Segment Start: Raw data
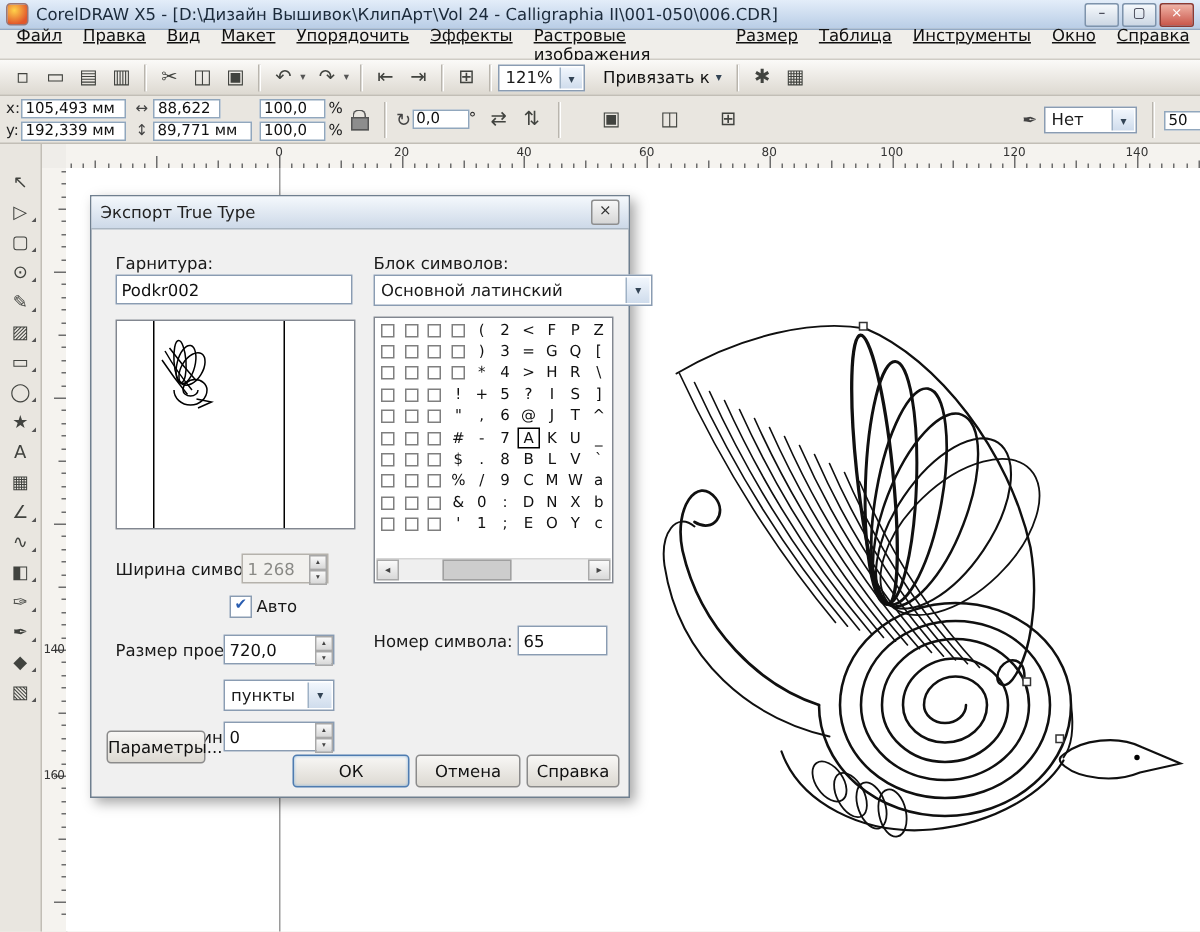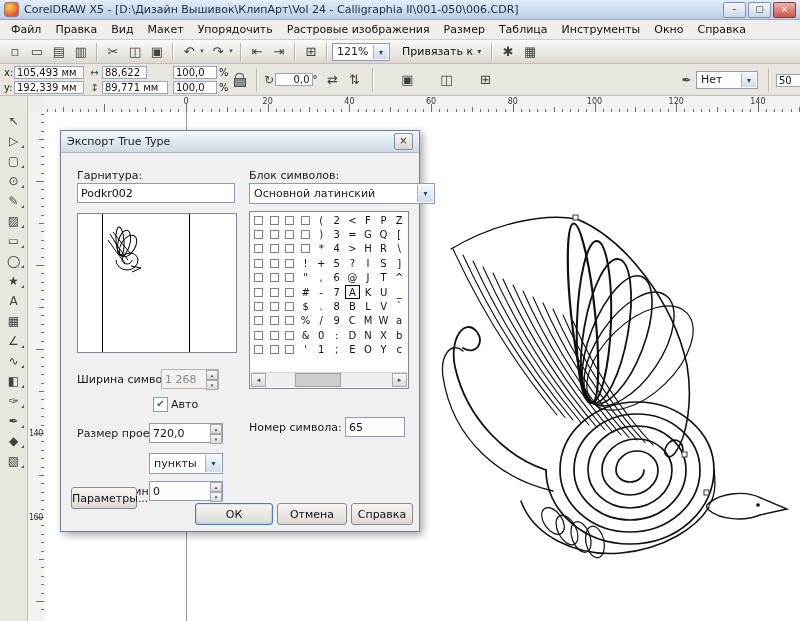--- a/index.html
+++ b/index.html
@@ -18,7 +18,7 @@
   
   #menubar{position:absolute;left:0;top:20px;width:800px;height:20px;background:#f0eeea;
     border-bottom:1px solid #cfccc5;display:flex;align-items:center;padding-left:4px;box-sizing:border-box;}
-  .menu-item{padding:2px 7px;color:#111;}
+  .menu-item{padding:2px 7px;color:#111;text-decoration:underline;}
   
   #toolbar{position:absolute;left:0;top:40px;width:800px;height:24px;
     background:linear-gradient(#fbfaf8,#ddd9d1);border-bottom:1px solid #c2beb6;

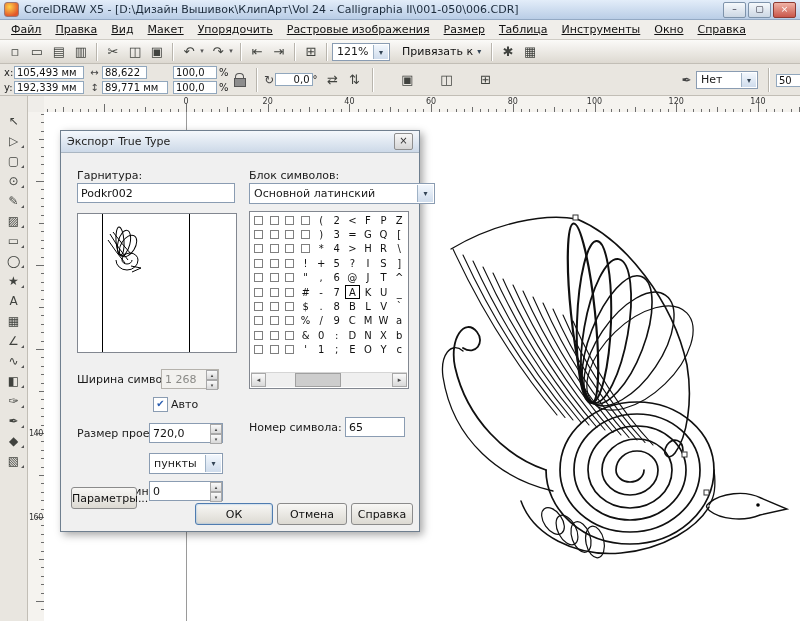--- a/index.html
+++ b/index.html
@@ -129,6 +129,7 @@
       <span class="menu-item">Вид</span>
       <span class="menu-item">Макет</span>
       <span class="menu-item">Упорядочить</span>
+      <span class="menu-item">Эффекты</span>
       <span class="menu-item">Растровые изображения</span>
       <span class="menu-item">Размер</span>
       <span class="menu-item">Таблица</span>

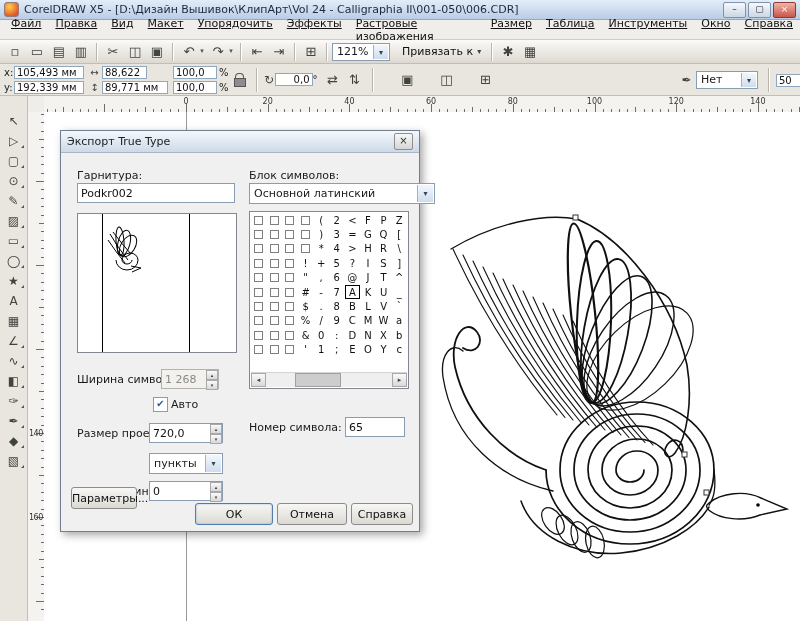--- a/index.html
+++ b/index.html
@@ -213,7 +213,7 @@
   </div>
   <div class="pb-sep"></div>
   <span class="pb-ic" style="font-size:12px">↻</span>
-  <input class="fld" style="width: 38px; text-align: right;" value="0,0">
+  <input class="fld" style="width: 38px;" value="0,0">
   <span style="font-size:10px;margin-right:4px">°</span>
   <div class="tb-btn">⇄</div>
   <div class="tb-btn">⇅</div>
Segment End: Raw data
◆ To do
All of the data above should be transcribed verbatim, with pictures omitted.

◆ Solution to this problem
--- a/index.html
+++ b/index.html
@@ -18,7 +18,7 @@
   
   #menubar{position:absolute;left:0;top:20px;width:800px;height:20px;background:#f0eeea;
     border-bottom:1px solid #cfccc5;display:flex;align-items:center;padding-left:4px;box-sizing:border-box;}
-  .menu-item{padding:2px 7px;color:#111;}
+  .menu-item{padding:2px 7px;color:#111;text-decoration:underline;}
   
   #toolbar{position:absolute;left:0;top:40px;width:800px;height:24px;
     background:linear-gradient(#fbfaf8,#ddd9d1);border-bottom:1px solid #c2beb6;

--- a/index.html
+++ b/index.html
@@ -129,6 +129,7 @@
       <span class="menu-item">Вид</span>
       <span class="menu-item">Макет</span>
       <span class="menu-item">Упорядочить</span>
+      <span class="menu-item">Эффекты</span>
       <span class="menu-item">Растровые изображения</span>
       <span class="menu-item">Размер</span>
       <span class="menu-item">Таблица</span>

--- a/index.html
+++ b/index.html
@@ -213,7 +213,7 @@
   </div>
   <div class="pb-sep"></div>
   <span class="pb-ic" style="font-size:12px">↻</span>
-  <input class="fld" style="width: 38px; text-align: right;" value="0,0">
+  <input class="fld" style="width: 38px;" value="0,0">
   <span style="font-size:10px;margin-right:4px">°</span>
   <div class="tb-btn">⇄</div>
   <div class="tb-btn">⇅</div>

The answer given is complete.